The Indirect Branch: On the Intel x86 architecture, an indirect branch can occur at both a CALL or JMP instruction. We focus exclusively on the CALL instruction for several reasons, including the frequent use of indirect JMP branch locations for switch statements. In our experimentation on Linux, we found roughly 12% of hijacked indirect branches occurred as part of an indirect JMP, but occurred even less frequently on Windows. Secondly, ignoring mispredicted JMP instructions further reduces the overhead of HA-CFI. Therefore, we opted to omit mispredicted JMP branches during this research, which can be achieved with settings on the PMU and LBR.

Figure 2: A breakdown of hijackable indirect JMP vs CALL instructions found in Windows and Linux x64 binaries

Added Precision with the LBR: Given our requirement for real-time detection and prevention of control-flow hijacks, unlike the majority of previous research, we couldn’t use the Intel Branch Trace Store (BTS), which does not permit analysis of the trace data in real-time. Instead, to precisely resolve the exact branch that caused the PMU to generate an interrupt, we make use of Intel’s Last Branch Record (LBR) stack. A powerful feature of the LBR is the ability to filter the types of branches that are recorded. For example, returns, indirect calls, indirect jumps, and conditional branches can all be included or excluded. With this in mind, we can configure the LBR to only record indirect call branches occurring in user mode. Additionally, the most significant bit of the LBR branch FROM address indicates whether the branch was actually mispredicted. As a result, this provides a quick filter for the ISR to ignore the branch if it was predicted correctly. It’s important to note that we are not iterating over the entire LBR stack, only the most recently inserted branch.
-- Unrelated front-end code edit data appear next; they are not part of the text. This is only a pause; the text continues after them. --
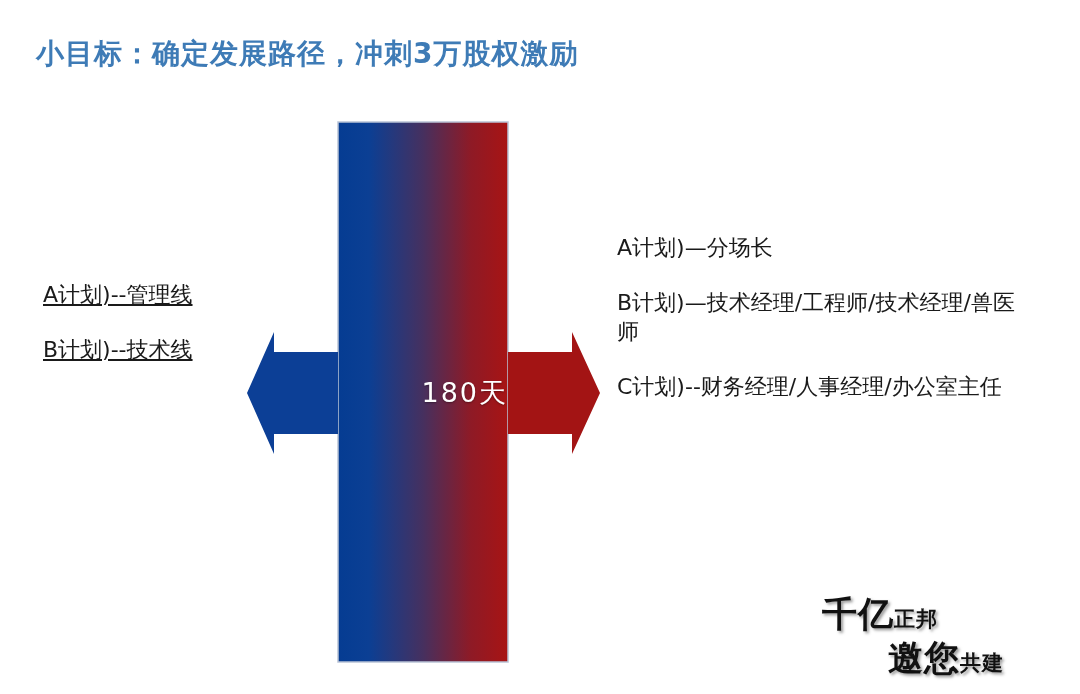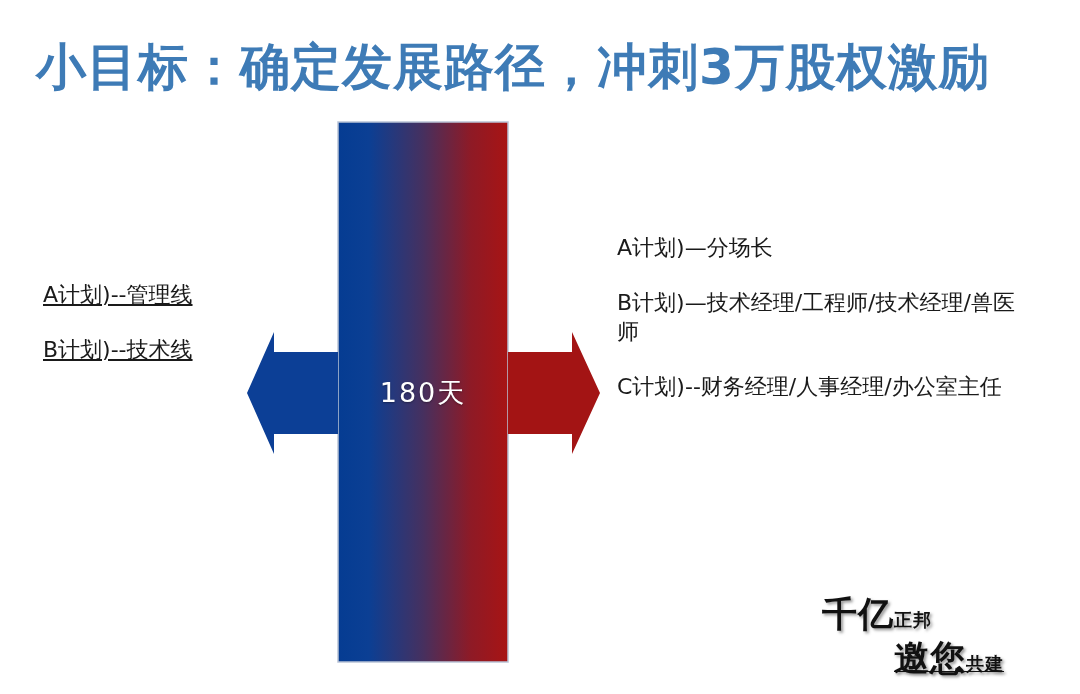--- a/index.html
+++ b/index.html
@@ -20,21 +20,21 @@
     overflow: hidden;
   }
 
   
   #title {
     position: absolute;
     left: 36px;
     top: 36px;
     width: 1000px;
     font-family: "DejaVu Sans", "Liberation Sans", sans-serif;
-    font-size: 50px;
+    font-size: 28px;
     font-weight: bold;
     letter-spacing: 1px;
     color: #3E7BB6;
     white-space: nowrap;
     line-height: 1.25;
   }
 
   
   #cross-graphic {
     position: absolute;
@@ -51,21 +51,21 @@
   }
 
   #center-label {
     position: absolute;
     left: 338px;
     top: 352px;
     width: 170px;
     height: 82px;
     display: flex;
     flex-direction: column;
-    align-items: center;
+    align-items: flex-end;
     justify-content: center;
     color: #ffffff;
     font-family: "DejaVu Sans", "Liberation Sans", sans-serif;
     font-size: 27px;
     line-height: 1.32;
     letter-spacing: 2px;
     text-shadow: 0 1px 2px rgba(0,0,0,0.35);
     pointer-events: none;
   }
   #center-label .cl-line { white-space: nowrap; }
@@ -103,23 +103,23 @@
     font-family: "DejaVu Serif", "Liberation Serif", serif;
     color: #111111;
     font-weight: bold;
     text-shadow: 2px 2px 3px rgba(120,120,120,0.75);
   }
   #signature .sig-line {
     white-space: nowrap;
     line-height: 1.15;
   }
   #signature .sig-line-1 { text-align: left; padding-left: 12px; }
-  #signature .sig-line-2 { text-align: right; padding-right: 6px; margin-top: 4px; text-decoration: underline; }
+  #signature .sig-line-2 { text-align: right; padding-right: 6px; margin-top: 4px; }
   .sig-big { font-size: 35px; letter-spacing: 1px; }
-  .sig-small { font-size: 18px; letter-spacing: 1px; text-align: center; }
+  .sig-small { font-size: 21px; letter-spacing: 1px; text-align: center; }
 </style>
 </head>
 <body>
 
 <div id="slide">
 
   <div id="title">小目标：确定发展路径，冲刺3万股权激励</div>
 
   <div id="cross-graphic">
     <svg viewBox="0 0 370 550" xmlns="http://www.w3.org/2000/svg">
On-Demand PMU-Assisted CFI: HA-CFI is focused on protecting commonly exploited applications such as browsers, mail clients, and Flash. As such, the PMU and LBR are both configured to only operate on mispredicted indirect calls occurring in user mode, ignoring those that occur in ring-0. Moreover, by monitoring thread context switches in both Windows and Linux, we can turn the entire PMU on and off depending upon which applications are being protected. This design decision is perhaps the most critical element in keeping our performance overhead at an acceptable level.

Runtime Whitelist Generation: The final component to the HA-CFI system is the actual integrity check that involves querying a whitelist data structure containing valid destination addresses for indirect calls. Whitelist generation is performed at run-time for each image loaded into a protected process. We generated a whitelist such that all branches from our dataset could be verified in a hashtable leaving zero unknown captured branches.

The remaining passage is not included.